■ Materials provided:
◇ ◇ ◇
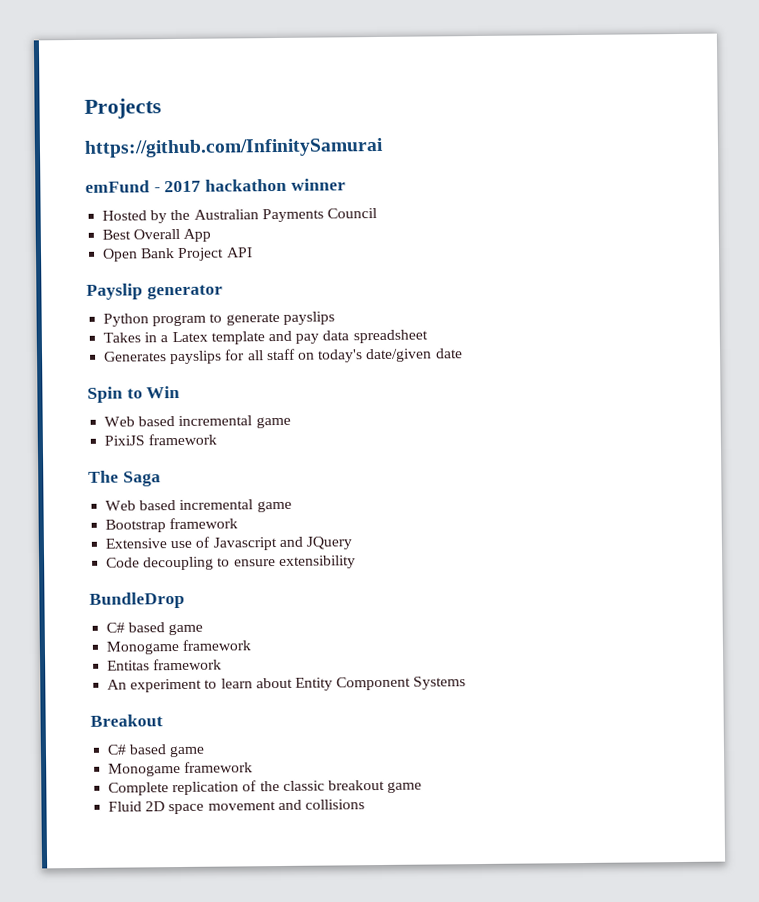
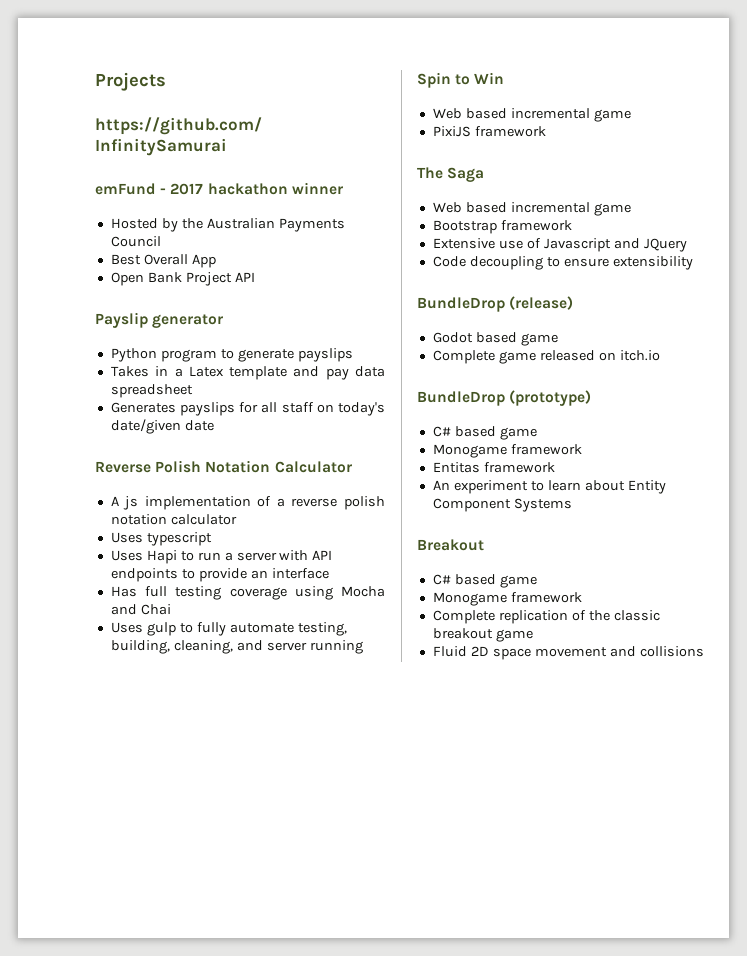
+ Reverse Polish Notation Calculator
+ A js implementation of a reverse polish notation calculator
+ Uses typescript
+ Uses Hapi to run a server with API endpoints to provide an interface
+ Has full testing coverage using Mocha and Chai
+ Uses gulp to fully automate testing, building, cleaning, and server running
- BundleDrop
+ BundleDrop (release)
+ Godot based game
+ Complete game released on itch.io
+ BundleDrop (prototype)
◇ ◇ ◇
Having found the line that contains "released on itch.io", set down that line and all the rest through the end of the records, exactly.

■ Solution to this exercise:
+ Complete game released on itch.io
+ BundleDrop (prototype)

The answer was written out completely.